Your output should be the exact lines from the start of the data through the line containing "[121,317,230,329] [61,333,110,341] ||||", with no pictures.

(Before-and-after change records)
BEGIN
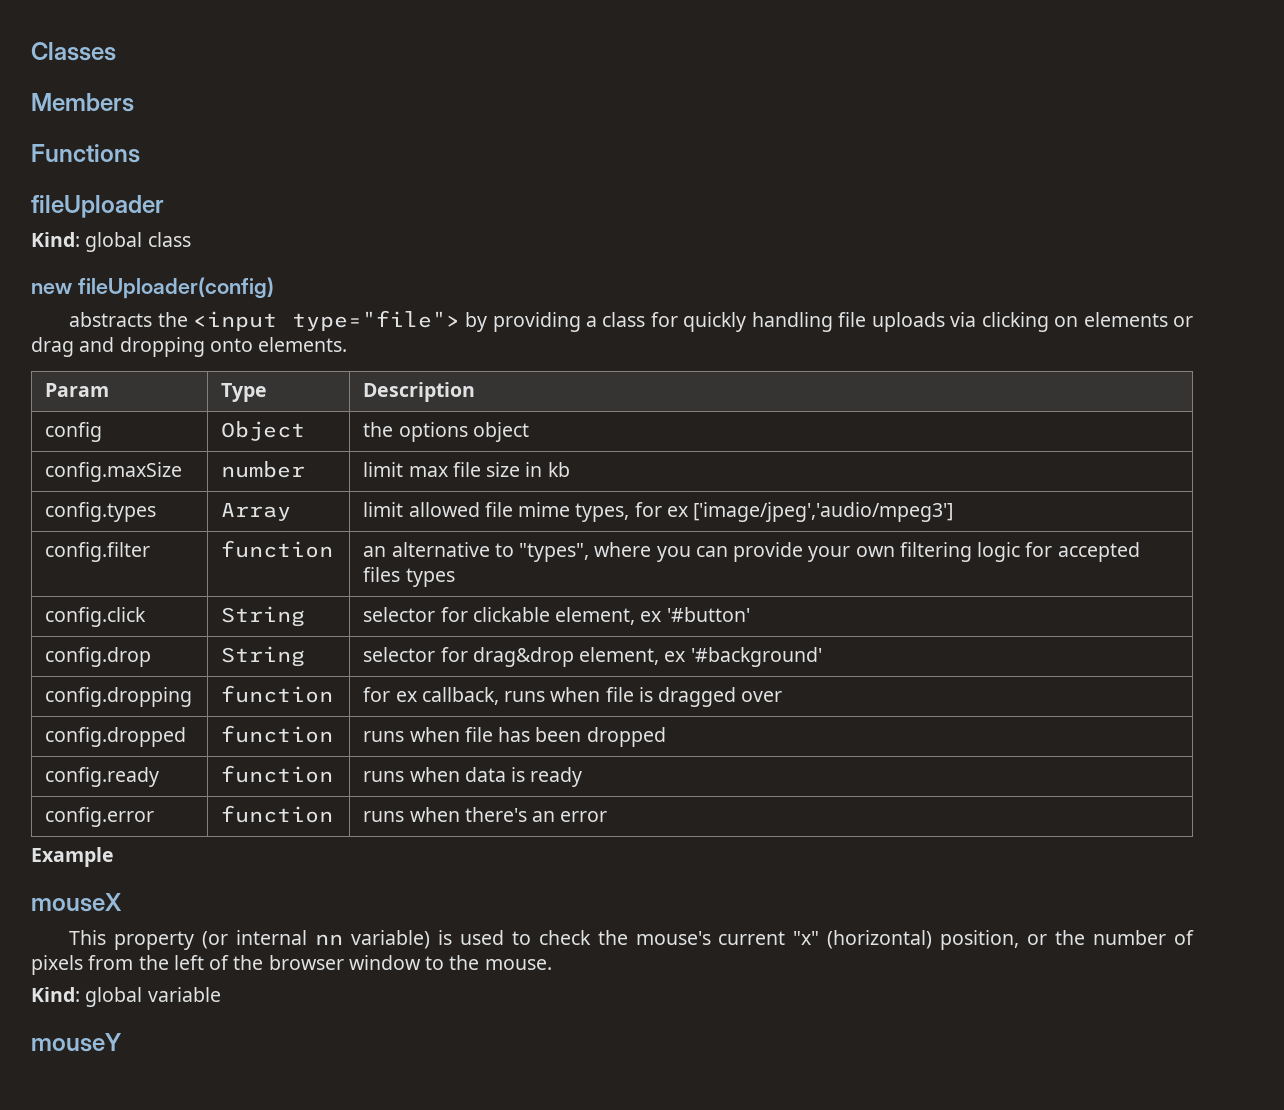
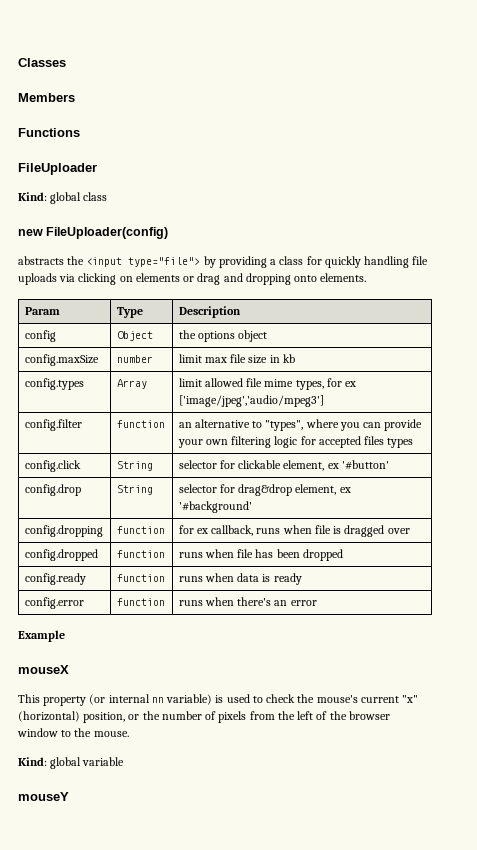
[31,195,164,218] fileUploader -> [18,163,97,175] FileUploader
[77,277,274,299] fileUploader(config) -> [46,227,169,239] FileUploader(config)

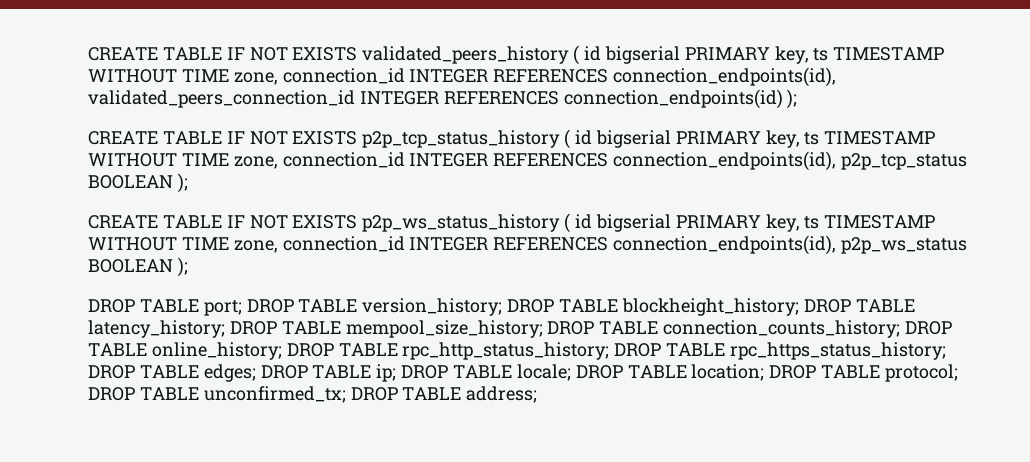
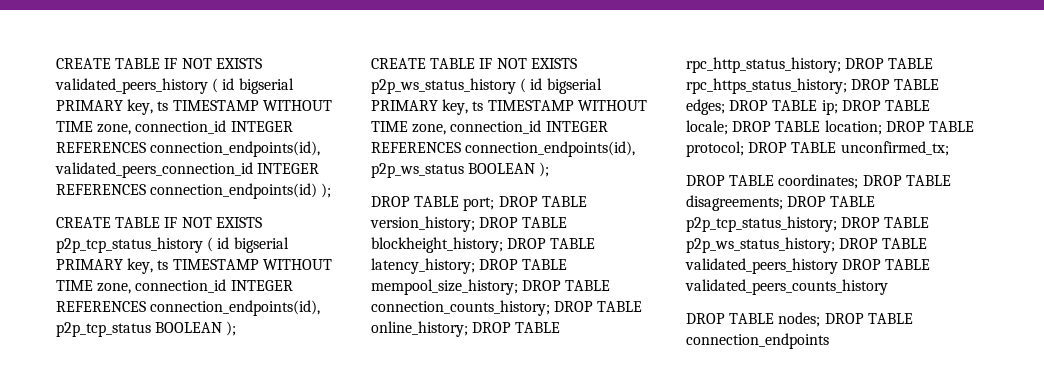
[350,386,538,403] DROP TABLE address; -> [686,174,951,189] [686,195,876,211] [686,216,930,232] [686,237,928,253] [685,258,931,274] [685,279,888,295] [686,312,913,327] [686,333,829,349] // DROP TABLE coordinates; DROP TABLE disagreements; DROP TABLE p2p_tcp_status_history; DROP TABLE p2p_ws_status_history; DROP TABLE validated_peers_history DROP TABLE validated_peers_counts_history // DROP TABLE nodes; DROP TABLE connection_endpoints

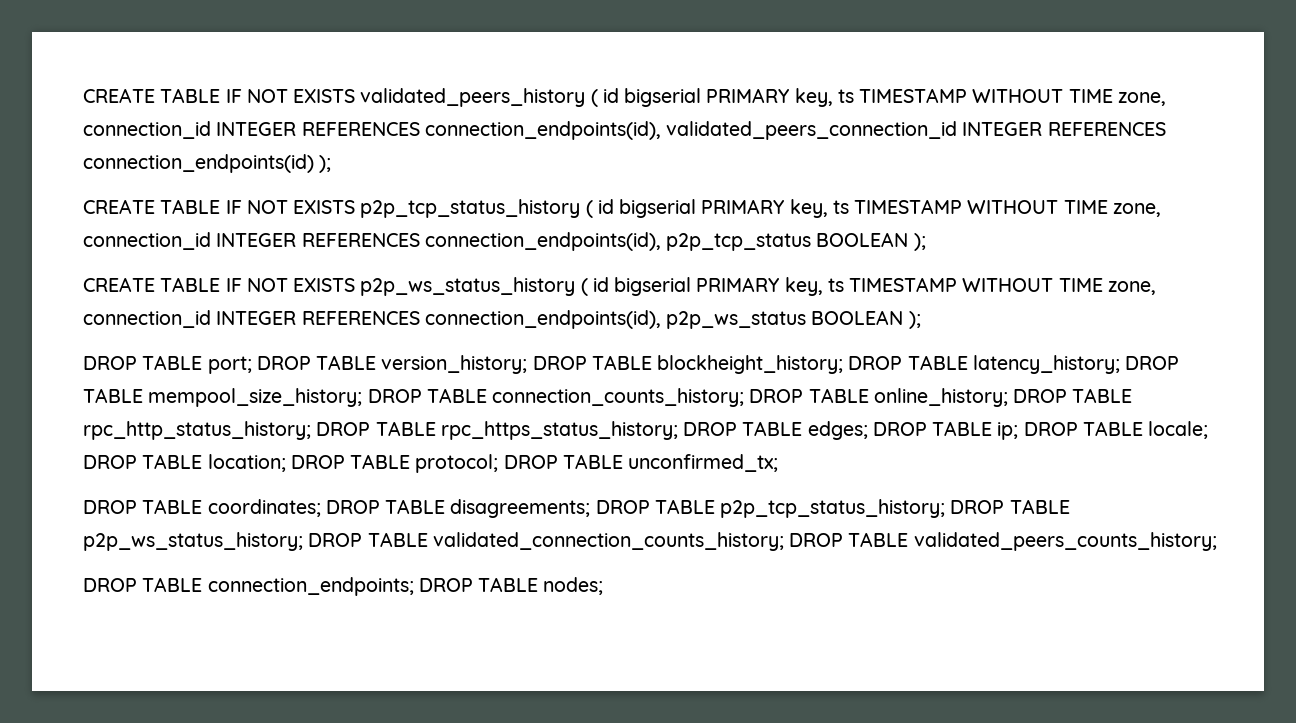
[685,258,931,274] [685,279,888,295] [686,312,913,327] [686,333,829,349] validated_peers_history DROP TABLE validated_peers_counts_history // DROP TABLE nodes; DROP TABLE connection_endpoints -> [432,532,1217,551] [83,577,604,596] validated_connection_counts_history; DROP TABLE validated_peers_counts_history; // DROP TABLE connection_endpoints; DROP TABLE nodes;

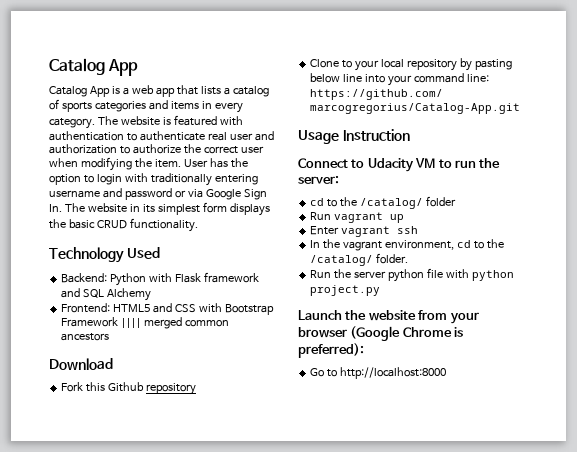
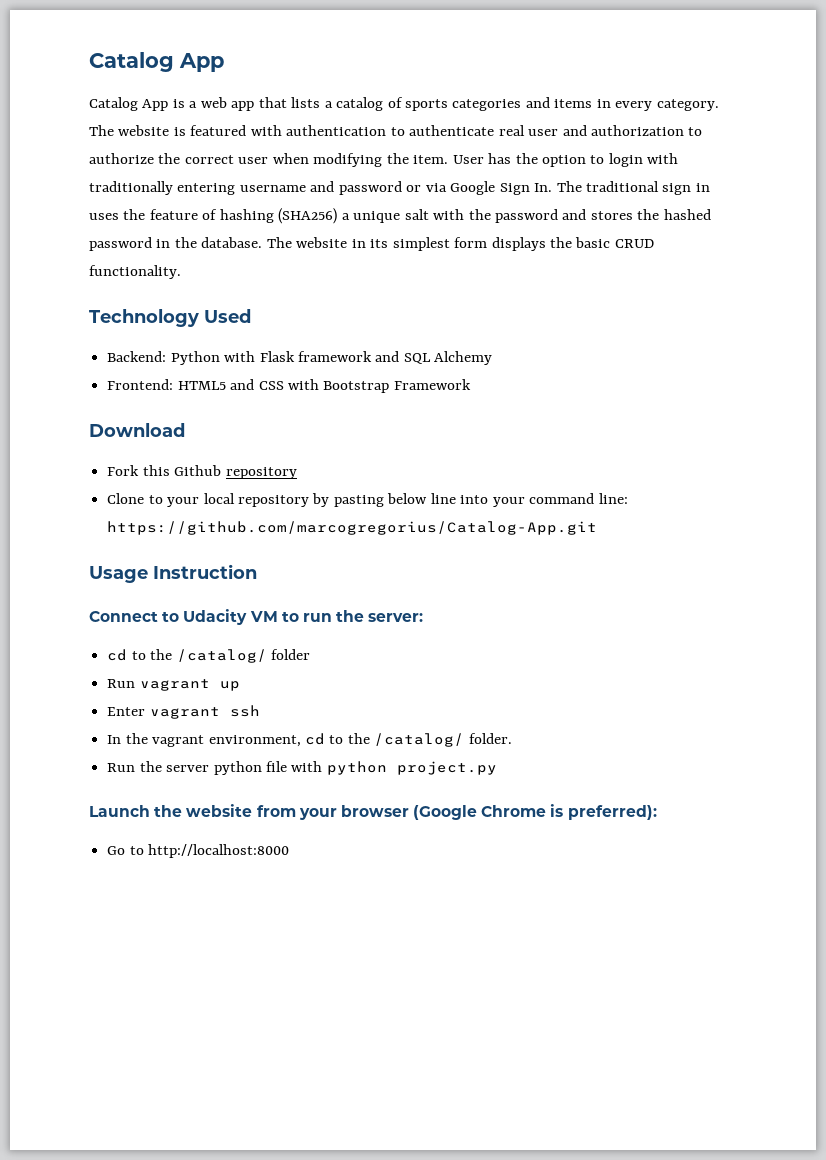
(85, 207) none -> [586,181,710,195] [89,208,711,224] [89,237,292,251] traditional sign in uses the feature of hashing (SHA256) a unique salt with the password and stores the hashed password in the database. The
[121,317,230,329] [61,333,110,341] |||| merged common ancestors -> (471, 384) none

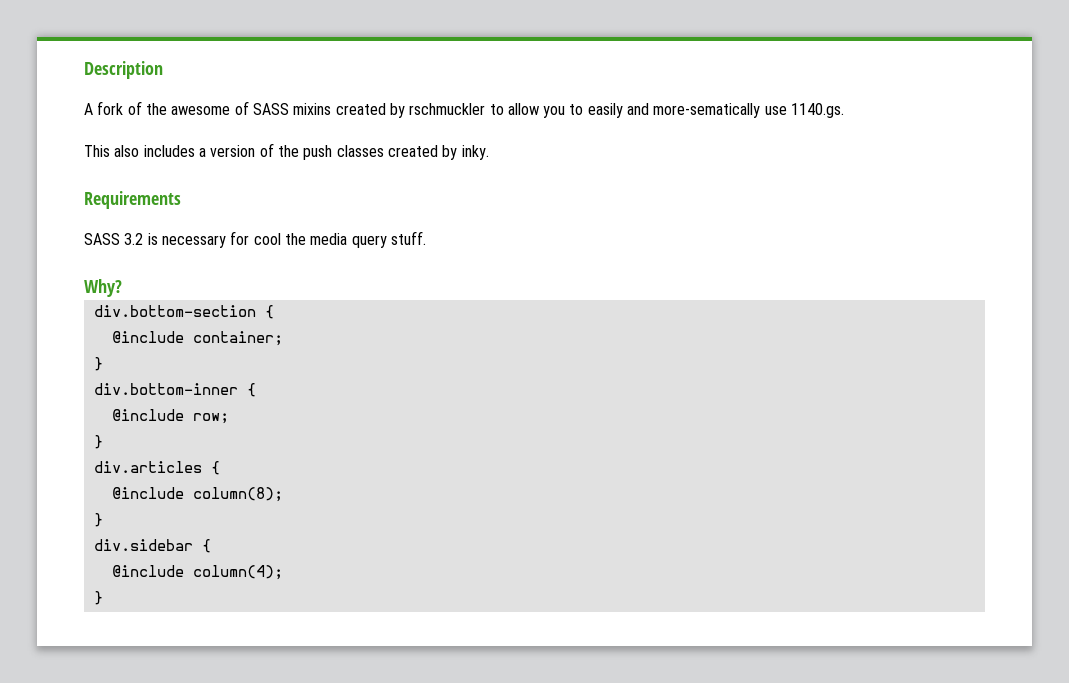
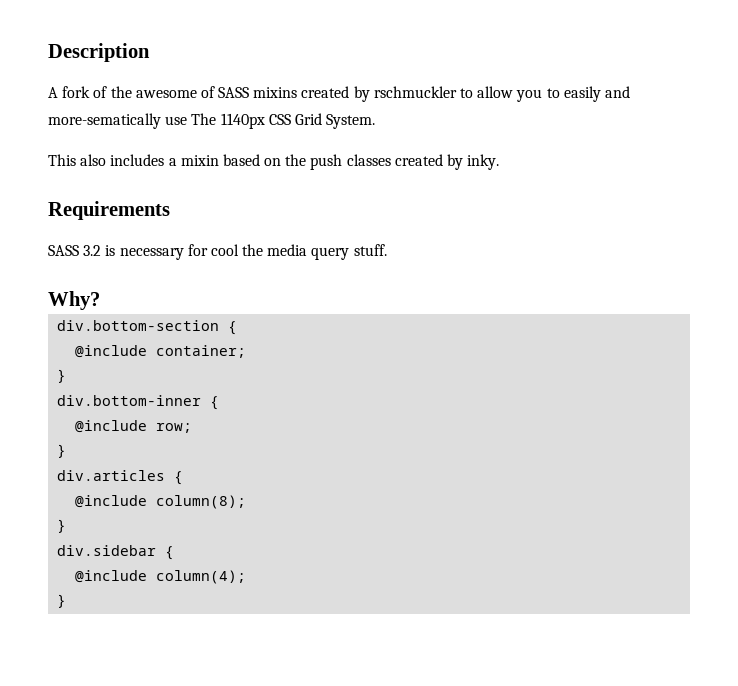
[791,103,845,118] 1140.gs. -> [191,113,376,129] The 1140px CSS Grid System.
[210,143,274,157] version of -> [180,154,282,166] mixin based on

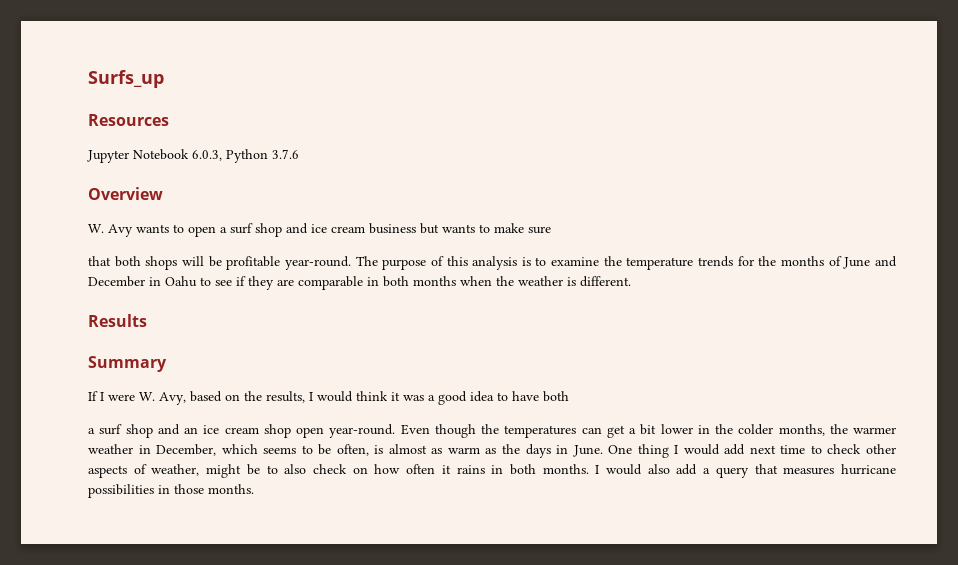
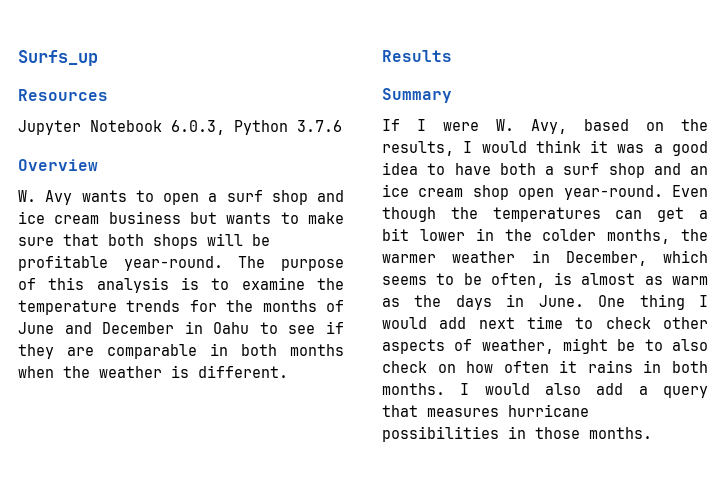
(551, 230) // -> (54, 241) none
(569, 396) // -> (536, 169) none

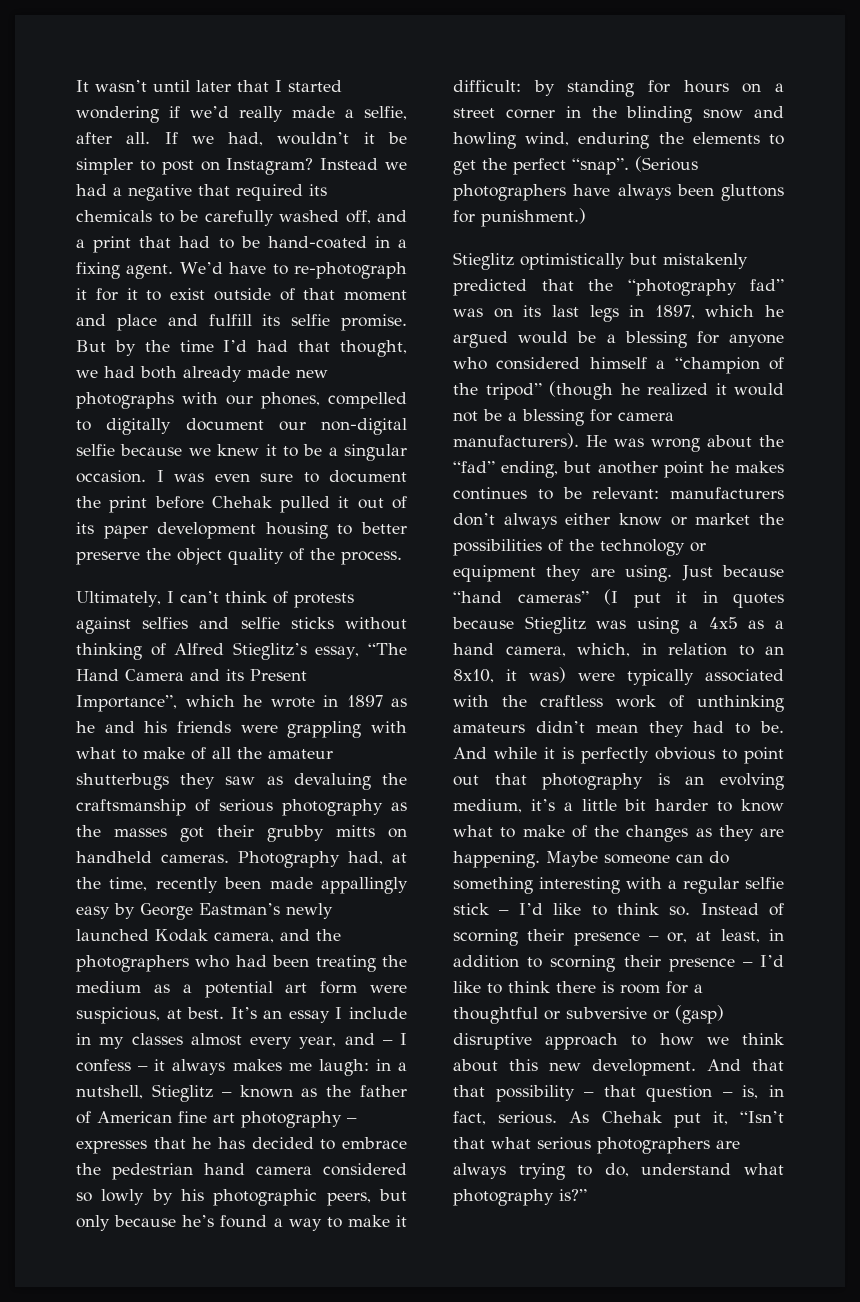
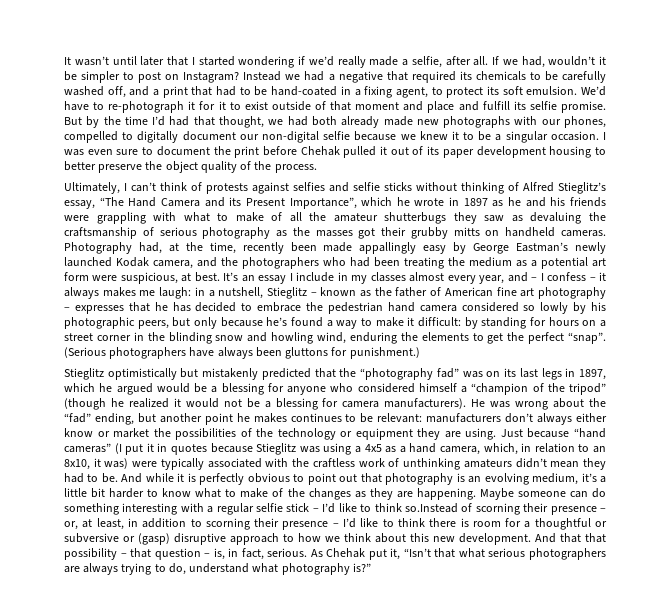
[126,264,174,279] agent. -> [395,86,578,98] agent, to protect its soft emulsion.
[669,903,759,916] so. Instead -> [404,503,458,513] so.Instead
END
Output for this task -
[31,195,164,218] fileUploader -> [18,163,97,175] FileUploader
[77,277,274,299] fileUploader(config) -> [46,227,169,239] FileUploader(config)

[350,386,538,403] DROP TABLE address; -> [686,174,951,189] [686,195,876,211] [686,216,930,232] [686,237,928,253] [685,258,931,274] [685,279,888,295] [686,312,913,327] [686,333,829,349] // DROP TABLE coordinates; DROP TABLE disagreements; DROP TABLE p2p_tcp_status_history; DROP TABLE p2p_ws_status_history; DROP TABLE validated_peers_history DROP TABLE validated_peers_counts_history // DROP TABLE nodes; DROP TABLE connection_endpoints

[685,258,931,274] [685,279,888,295] [686,312,913,327] [686,333,829,349] validated_peers_history DROP TABLE validated_peers_counts_history // DROP TABLE nodes; DROP TABLE connection_endpoints -> [432,532,1217,551] [83,577,604,596] validated_connection_counts_history; DROP TABLE validated_peers_counts_history; // DROP TABLE connection_endpoints; DROP TABLE nodes;

(85, 207) none -> [586,181,710,195] [89,208,711,224] [89,237,292,251] traditional sign in uses the feature of hashing (SHA256) a unique salt with the password and stores the hashed password in the database. The
[121,317,230,329] [61,333,110,341] |||| merged common ancestors -> (471, 384) none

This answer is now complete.